=== Records for this exercise ===
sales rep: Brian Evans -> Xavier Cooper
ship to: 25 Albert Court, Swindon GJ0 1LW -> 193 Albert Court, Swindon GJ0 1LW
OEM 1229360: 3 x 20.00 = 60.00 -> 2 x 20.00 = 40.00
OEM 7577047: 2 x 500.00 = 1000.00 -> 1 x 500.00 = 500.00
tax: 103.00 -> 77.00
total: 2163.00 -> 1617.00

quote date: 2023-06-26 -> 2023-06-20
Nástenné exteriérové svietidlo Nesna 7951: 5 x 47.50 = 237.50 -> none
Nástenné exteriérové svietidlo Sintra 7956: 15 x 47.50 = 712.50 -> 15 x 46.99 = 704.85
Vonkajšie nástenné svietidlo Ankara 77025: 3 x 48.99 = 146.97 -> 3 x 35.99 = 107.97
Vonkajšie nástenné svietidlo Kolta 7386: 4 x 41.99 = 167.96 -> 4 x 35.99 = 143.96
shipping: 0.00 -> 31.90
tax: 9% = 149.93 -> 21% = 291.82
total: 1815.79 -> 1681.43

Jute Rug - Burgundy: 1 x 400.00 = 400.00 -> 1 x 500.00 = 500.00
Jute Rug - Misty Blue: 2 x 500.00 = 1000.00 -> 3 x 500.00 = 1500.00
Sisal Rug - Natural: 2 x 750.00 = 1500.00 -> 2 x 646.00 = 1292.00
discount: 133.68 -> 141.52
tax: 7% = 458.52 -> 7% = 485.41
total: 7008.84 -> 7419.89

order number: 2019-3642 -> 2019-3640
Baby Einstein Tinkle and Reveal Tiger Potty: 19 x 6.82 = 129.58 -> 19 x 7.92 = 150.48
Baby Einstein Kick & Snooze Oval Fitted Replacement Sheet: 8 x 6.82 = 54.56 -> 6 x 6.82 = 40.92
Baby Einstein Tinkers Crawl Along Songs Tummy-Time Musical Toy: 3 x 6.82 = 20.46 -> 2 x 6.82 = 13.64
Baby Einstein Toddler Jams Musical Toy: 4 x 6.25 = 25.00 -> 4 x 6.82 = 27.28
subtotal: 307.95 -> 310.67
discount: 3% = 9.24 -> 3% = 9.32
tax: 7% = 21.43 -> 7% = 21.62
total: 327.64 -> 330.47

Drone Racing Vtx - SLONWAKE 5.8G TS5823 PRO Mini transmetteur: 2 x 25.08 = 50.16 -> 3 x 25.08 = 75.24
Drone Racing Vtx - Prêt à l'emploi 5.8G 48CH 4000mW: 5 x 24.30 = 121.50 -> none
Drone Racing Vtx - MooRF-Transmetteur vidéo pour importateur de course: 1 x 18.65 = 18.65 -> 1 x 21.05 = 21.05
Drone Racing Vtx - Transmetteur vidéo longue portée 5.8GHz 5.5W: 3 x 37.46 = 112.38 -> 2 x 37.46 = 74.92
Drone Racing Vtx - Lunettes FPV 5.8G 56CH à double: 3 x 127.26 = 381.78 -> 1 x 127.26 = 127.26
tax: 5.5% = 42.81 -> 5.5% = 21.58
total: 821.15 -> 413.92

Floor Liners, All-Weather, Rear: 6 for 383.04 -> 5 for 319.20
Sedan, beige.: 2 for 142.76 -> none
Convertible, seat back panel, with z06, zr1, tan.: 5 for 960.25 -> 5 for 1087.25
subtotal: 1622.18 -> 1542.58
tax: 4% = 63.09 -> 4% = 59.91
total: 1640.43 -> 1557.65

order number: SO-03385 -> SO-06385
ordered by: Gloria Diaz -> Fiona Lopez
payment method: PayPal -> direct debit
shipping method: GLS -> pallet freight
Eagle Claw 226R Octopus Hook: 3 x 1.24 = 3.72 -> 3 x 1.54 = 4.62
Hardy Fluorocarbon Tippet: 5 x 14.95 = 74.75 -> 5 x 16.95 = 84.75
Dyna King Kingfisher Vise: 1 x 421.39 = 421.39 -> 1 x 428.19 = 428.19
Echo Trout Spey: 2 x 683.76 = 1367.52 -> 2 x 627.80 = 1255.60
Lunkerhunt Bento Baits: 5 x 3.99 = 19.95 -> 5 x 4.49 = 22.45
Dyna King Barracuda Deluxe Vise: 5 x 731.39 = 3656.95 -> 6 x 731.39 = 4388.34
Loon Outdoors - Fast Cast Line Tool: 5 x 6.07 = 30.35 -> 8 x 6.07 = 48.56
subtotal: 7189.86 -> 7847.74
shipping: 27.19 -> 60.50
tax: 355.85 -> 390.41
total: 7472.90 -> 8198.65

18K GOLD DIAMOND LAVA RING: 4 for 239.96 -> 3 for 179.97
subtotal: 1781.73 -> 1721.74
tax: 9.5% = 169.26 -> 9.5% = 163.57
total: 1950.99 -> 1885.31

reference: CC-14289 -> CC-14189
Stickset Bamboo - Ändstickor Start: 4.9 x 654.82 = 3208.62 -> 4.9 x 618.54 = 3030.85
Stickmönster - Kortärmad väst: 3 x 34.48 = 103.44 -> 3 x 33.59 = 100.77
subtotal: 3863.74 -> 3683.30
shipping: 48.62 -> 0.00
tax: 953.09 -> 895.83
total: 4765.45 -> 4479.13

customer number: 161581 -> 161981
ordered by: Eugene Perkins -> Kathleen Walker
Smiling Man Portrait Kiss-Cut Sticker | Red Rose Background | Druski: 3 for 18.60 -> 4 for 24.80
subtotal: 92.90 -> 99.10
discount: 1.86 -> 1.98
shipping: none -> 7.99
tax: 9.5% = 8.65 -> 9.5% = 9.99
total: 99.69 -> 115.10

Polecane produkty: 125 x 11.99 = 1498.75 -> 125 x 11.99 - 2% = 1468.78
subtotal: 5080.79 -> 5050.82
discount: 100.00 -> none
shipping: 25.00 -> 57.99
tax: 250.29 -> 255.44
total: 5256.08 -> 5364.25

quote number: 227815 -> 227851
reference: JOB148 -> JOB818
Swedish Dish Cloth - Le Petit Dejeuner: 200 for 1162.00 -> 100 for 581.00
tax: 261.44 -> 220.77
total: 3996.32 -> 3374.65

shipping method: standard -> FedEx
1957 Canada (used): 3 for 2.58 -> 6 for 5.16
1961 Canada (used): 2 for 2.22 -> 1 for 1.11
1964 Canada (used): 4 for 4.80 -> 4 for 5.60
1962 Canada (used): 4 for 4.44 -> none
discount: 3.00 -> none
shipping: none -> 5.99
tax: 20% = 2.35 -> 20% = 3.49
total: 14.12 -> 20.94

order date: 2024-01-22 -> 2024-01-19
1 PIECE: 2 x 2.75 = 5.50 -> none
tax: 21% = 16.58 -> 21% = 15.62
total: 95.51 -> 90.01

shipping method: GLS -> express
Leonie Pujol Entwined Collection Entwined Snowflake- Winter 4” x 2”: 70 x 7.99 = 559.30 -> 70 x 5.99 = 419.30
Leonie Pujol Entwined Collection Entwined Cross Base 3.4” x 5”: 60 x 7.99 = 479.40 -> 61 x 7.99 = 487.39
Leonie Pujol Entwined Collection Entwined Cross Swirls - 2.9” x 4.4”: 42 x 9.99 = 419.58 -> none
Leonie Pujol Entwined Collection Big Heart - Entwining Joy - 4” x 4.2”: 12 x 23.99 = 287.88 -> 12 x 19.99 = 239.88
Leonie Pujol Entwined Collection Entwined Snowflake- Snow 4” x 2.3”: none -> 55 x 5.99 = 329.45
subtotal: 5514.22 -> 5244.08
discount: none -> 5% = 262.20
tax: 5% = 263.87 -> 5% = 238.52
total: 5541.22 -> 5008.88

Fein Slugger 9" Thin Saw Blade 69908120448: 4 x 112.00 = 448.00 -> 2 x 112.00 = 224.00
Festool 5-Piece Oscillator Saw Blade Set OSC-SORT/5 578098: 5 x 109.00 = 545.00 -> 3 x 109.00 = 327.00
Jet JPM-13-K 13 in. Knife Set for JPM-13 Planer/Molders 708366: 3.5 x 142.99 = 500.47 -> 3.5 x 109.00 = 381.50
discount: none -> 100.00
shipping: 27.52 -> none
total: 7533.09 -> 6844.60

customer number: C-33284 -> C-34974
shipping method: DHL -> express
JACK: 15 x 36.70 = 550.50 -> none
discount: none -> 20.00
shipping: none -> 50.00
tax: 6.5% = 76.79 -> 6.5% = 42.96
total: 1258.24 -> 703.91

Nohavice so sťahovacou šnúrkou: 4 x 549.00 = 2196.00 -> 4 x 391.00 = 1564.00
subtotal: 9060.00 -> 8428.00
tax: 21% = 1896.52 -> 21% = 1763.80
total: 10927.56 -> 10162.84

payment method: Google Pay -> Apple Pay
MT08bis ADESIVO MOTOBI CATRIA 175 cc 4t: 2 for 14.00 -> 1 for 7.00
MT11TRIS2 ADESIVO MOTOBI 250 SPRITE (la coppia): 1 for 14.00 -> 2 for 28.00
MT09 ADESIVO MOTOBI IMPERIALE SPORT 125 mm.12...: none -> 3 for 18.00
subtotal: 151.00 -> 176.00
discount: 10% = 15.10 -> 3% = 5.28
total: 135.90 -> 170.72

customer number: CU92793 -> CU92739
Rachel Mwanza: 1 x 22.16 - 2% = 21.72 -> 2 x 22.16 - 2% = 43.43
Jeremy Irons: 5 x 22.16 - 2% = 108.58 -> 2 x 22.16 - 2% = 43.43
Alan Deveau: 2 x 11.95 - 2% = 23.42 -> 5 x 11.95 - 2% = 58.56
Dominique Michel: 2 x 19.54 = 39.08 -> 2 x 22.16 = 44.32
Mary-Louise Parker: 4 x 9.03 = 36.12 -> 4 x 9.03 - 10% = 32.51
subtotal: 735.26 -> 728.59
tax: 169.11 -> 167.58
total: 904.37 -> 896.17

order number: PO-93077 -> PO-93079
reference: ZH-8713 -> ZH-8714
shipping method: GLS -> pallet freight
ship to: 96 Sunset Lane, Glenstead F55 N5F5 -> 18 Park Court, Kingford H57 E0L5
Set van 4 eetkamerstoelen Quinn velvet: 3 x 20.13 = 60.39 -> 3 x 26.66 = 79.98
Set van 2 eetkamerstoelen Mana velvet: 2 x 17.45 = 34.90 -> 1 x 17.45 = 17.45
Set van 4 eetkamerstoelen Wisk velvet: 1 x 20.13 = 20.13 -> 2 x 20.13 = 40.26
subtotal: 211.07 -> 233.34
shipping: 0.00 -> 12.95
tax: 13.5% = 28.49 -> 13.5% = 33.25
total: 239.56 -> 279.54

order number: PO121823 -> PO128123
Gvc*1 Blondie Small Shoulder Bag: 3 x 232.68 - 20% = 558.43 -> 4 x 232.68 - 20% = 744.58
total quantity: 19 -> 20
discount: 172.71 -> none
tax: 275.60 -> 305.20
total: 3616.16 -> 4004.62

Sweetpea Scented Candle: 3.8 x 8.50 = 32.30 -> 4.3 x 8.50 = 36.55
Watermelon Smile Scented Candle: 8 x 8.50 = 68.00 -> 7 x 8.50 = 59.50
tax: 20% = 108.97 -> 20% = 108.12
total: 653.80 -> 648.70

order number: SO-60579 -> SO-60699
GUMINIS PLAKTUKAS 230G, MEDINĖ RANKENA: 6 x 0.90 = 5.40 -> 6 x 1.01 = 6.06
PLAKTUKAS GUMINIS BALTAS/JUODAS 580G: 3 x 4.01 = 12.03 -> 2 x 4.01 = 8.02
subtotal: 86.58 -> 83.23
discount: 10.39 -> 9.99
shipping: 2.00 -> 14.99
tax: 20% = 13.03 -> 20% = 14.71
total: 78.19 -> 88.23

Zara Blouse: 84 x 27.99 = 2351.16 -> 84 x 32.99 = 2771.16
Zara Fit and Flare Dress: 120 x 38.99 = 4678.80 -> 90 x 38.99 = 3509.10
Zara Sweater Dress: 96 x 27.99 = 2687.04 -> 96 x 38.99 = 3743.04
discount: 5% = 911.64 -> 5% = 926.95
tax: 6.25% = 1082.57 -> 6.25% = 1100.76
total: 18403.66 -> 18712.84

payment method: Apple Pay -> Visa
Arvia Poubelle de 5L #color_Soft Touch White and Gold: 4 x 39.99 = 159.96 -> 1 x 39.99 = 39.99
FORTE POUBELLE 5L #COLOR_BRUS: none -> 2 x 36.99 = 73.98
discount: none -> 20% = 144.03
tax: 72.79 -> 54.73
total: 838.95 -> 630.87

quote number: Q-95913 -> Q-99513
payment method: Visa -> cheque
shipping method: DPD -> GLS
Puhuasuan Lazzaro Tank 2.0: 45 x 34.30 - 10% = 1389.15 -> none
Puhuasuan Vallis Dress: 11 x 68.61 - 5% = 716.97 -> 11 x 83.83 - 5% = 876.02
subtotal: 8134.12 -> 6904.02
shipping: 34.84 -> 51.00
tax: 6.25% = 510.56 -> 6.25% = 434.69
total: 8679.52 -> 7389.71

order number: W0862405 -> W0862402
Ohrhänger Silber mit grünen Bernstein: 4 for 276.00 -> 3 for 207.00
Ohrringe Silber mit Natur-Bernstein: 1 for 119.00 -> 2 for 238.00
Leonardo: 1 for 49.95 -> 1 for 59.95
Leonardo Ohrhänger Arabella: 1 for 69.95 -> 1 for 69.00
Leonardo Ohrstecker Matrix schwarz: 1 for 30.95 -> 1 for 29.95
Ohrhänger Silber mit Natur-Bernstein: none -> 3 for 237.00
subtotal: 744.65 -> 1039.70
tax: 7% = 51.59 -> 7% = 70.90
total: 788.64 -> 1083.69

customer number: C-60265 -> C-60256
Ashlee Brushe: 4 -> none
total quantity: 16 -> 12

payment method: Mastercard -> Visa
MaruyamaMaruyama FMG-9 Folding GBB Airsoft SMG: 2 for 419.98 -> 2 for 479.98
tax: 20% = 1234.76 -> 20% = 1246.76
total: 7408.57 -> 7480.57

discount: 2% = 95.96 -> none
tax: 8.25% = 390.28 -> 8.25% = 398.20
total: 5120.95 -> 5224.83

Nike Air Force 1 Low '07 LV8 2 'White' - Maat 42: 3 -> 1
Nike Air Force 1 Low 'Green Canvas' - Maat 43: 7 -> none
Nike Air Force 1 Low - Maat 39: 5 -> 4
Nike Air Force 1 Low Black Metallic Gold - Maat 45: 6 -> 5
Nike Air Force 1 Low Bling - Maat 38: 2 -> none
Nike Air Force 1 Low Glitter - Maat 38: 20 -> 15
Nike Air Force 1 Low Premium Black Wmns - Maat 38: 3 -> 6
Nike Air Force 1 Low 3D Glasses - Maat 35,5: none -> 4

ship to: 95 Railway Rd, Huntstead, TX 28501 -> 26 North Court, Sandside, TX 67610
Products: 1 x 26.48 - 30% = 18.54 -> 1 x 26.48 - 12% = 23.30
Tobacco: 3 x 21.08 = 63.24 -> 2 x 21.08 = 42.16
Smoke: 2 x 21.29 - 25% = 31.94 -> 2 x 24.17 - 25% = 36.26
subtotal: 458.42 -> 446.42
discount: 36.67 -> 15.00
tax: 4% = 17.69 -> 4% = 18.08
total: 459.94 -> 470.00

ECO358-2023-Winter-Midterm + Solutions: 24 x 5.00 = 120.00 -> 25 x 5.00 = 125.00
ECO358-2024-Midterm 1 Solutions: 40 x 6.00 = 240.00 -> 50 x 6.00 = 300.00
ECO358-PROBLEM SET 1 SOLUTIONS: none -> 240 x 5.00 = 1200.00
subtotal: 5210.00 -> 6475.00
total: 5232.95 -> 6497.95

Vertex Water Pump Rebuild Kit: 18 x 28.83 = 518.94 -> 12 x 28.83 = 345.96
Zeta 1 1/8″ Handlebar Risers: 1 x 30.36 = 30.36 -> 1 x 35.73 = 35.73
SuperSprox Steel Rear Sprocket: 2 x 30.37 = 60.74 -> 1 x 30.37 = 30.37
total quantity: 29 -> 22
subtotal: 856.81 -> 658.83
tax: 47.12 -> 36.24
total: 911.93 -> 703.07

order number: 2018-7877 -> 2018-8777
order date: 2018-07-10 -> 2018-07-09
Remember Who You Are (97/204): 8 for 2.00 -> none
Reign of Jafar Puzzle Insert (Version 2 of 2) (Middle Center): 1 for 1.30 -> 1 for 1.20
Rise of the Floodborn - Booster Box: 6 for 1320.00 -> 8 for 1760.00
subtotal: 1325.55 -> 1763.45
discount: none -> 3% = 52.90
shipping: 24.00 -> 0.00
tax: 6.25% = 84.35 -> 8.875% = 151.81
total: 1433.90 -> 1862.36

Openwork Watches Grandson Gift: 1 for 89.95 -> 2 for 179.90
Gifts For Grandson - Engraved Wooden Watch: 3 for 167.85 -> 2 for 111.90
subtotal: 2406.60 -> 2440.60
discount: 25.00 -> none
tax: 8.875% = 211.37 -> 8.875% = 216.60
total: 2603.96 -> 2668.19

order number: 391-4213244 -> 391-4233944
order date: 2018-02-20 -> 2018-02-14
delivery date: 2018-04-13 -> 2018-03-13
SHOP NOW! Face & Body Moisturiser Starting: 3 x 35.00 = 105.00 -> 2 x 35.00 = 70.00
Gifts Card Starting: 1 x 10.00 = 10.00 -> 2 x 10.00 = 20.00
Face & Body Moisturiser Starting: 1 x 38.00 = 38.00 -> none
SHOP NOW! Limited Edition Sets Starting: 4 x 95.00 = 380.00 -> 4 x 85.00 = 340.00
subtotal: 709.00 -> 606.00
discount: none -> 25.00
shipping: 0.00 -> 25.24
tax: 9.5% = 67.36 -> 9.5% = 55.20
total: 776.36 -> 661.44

=== To do ===
Whenever the word "White" occurs in a line above, copy that line.

=== Output of the exercise ===
Arvia Poubelle de 5L #color_Soft Touch White and Gold: 4 x 39.99 = 159.96 -> 1 x 39.99 = 39.99
Nike Air Force 1 Low '07 LV8 2 'White' - Maat 42: 3 -> 1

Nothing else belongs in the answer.